Des dizaines de morts et blessés, c’est le triste bilan de plusieurs jours d’affrontements entre manifestants et forces de l’ordre au Soudan, secoué depuis mercredi dernier par une tension sociale sans précédent. En cause, la décision du gouvernement de tripler le prix du pain qui passe d’une à trois livres soudanaises. En trente ans de pouvoir, jamais Omar El-Béchir n’a eu à gérer une telle contestation.
La tension est à fleur de peau au Soudan. Premier mouvement de contestation généralisé à secouer le Soudan depuis l’arrivée d’Omar El-Béchir au pouvoir en 1989, il concerne tout le pays. Après les premières manifestations contre la hausse des prix, un rassemblement de professionnels de différents secteurs a lancé dimanche un appel à la grève. Au même moment, plusieurs villes étaient le théâtre de manifestations violemment réprimées par les forces de l’ordre.
Selon Sadek Al-Mahdi, leader du principal parti d’opposition, 22 personnes seraient mortes. Une occasion pour lui de dénoncer la répression armée du gouvernement. Renversé par le coup d’Etat dirigé par Omar El-Béchir, Al Mahdi est rentré d’exil au Soudan cette semaine. Ce dernier a d’ailleurs appelé à un changement de régime saisissant au bond le slogan lancé par les foules, qui après avoir protesté contre la cherté de la vie, ont scandé « Le peuple veut la chute du régime ». Le marasme économique dans lequel se débat le pays, en proie à une forte inflation et à une décroissance alarmante, ainsi que l’autoritarisme du régime, seraient derrière ces manifestations. Ce n’est pas la première fois que les Soudanais envahissent les rues.
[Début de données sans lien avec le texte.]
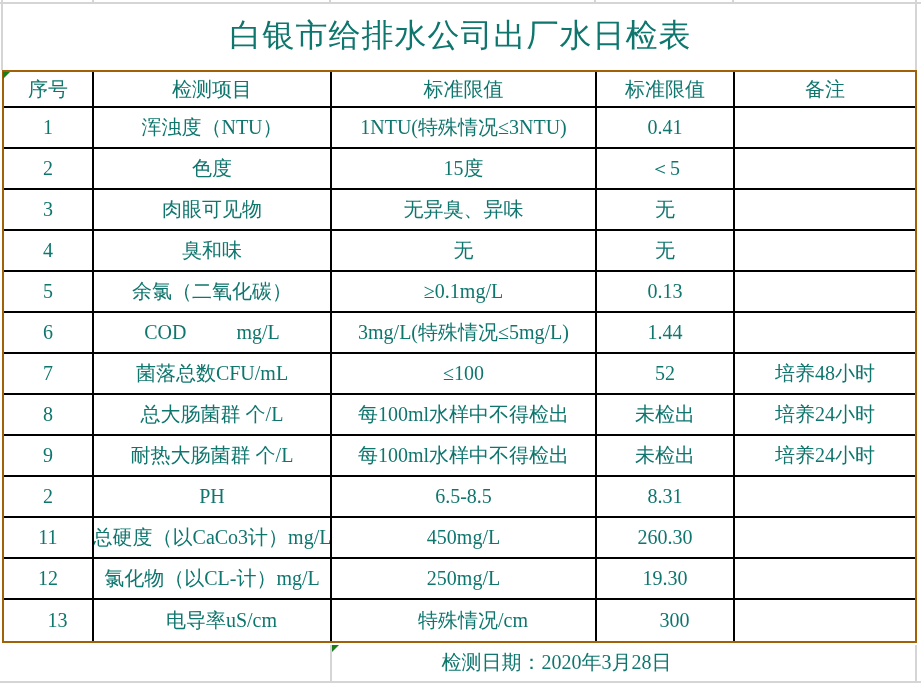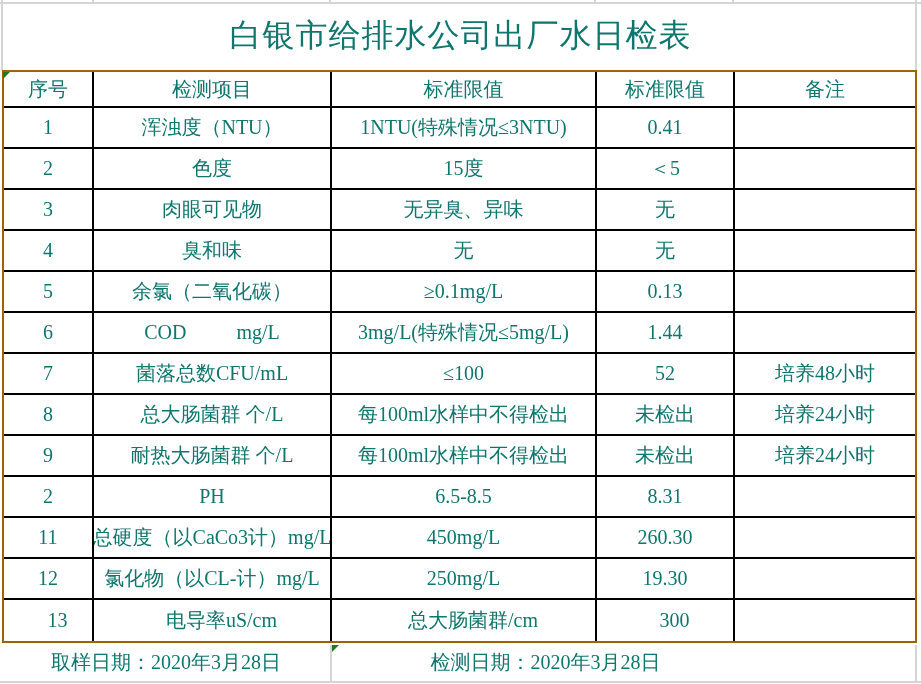--- a/index.html
+++ b/index.html
@@ -184,7 +184,7 @@
     <div class="row">
       <div class="cell c1">13</div>
       <div class="cell c2">电导率uS/cm</div>
-      <div class="cell c3">总大肠菌群/cm</div>
+      <div class="cell c3">特殊情况/cm</div>
       <div class="cell c4">300</div>
       <div class="cell c5"></div>
     </div>

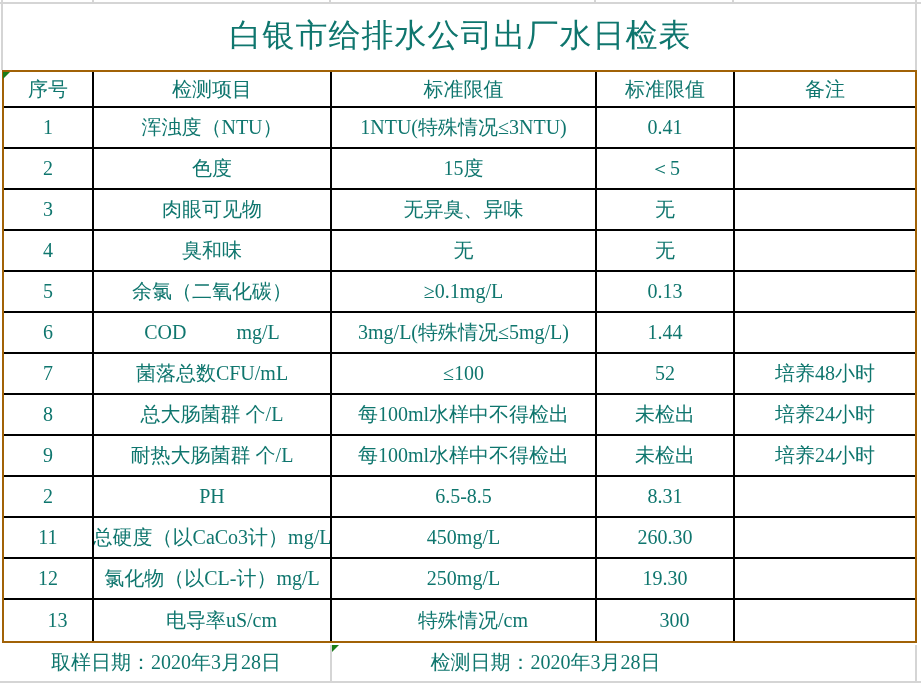--- a/index.html
+++ b/index.html
@@ -190,7 +190,6 @@
     </div>
   </div>
 
-  <div class="footer-cell fc-sampling">取样日期：2020年3月28日</div>
   <div class="footer-cell fc-testing">检测日期：2020年3月28日</div>
 
   <div class="err-tri tri-header"></div>

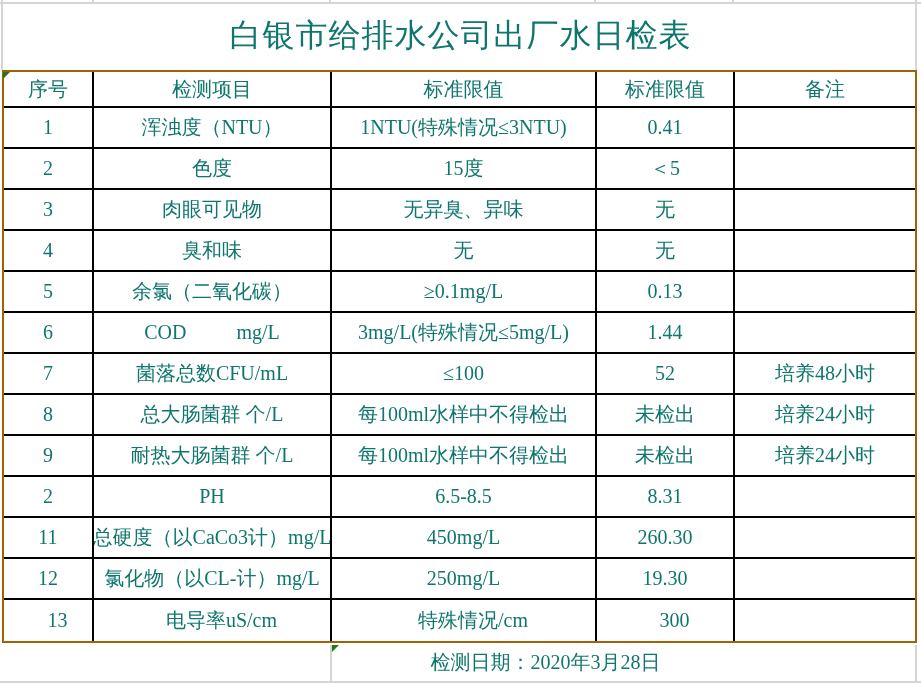--- a/index.html
+++ b/index.html
@@ -45,7 +45,7 @@
     font-size:20px;white-space:pre;
   }
   .fc-sampling{left:2px;width:328px;}
-  .fc-testing{left:326px;width:403px;padding-left:18px;}
+  .fc-testing{left:337px;width:403px;padding-left:18px;}
   .fc-reporter{left:733px;width:184px;}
En janvier dernier, un mouvement pareil avait été réprimé par les autorités. A la différence que cette fois-ci les manifestants réclament la chute du régime. Pour mettre fin au mouvement actuel, le pouvoir d’Omar El-Béchir a procédé à l’arrestation de plusieurs opposants pour « vandalisme ». Le Congrès national, parti au pouvoir, s’est montré compréhensif avec la colère de la population. Toutefois, son porte-parole, Ibrahim El-Sadik, a pointé d’un doigt accusateur les partis de gauche « qui souhaitent déstabiliser l'appareil d'Etat » et intelligence avec l’ennemi, notamment Israël.
Pendant que ce chassé-croisé continue, la tension ne cesse de monter. Plusieurs villes sont concernées en dehors de la capitale comme Oumdourman, Atbara, Um Rawaba, Al-Qadarif. A Atbara, les manifestants ont incendié le siège du parti au pouvoir ainsi que d’autres bureaux dans plusieurs localités. Les autorités, après avoir coupé l’accès à Internet, ont décrété l’état d’urgence dans quatre villes de province et l’armée a été déployée à Oumdourman. De son côté, Amnesty international a condamné l’usage d’armes à feu contre les manifestants. En décidant de donner un coup de vis sécuritaire, renforcé par sa nouvelle alliance avec Bachar Al-Assad, lui-même appuyé par l’Iran et la Russie, le gouvernement soudanais s’oriente vers une escalade dans son bras de fer avec l’opposition.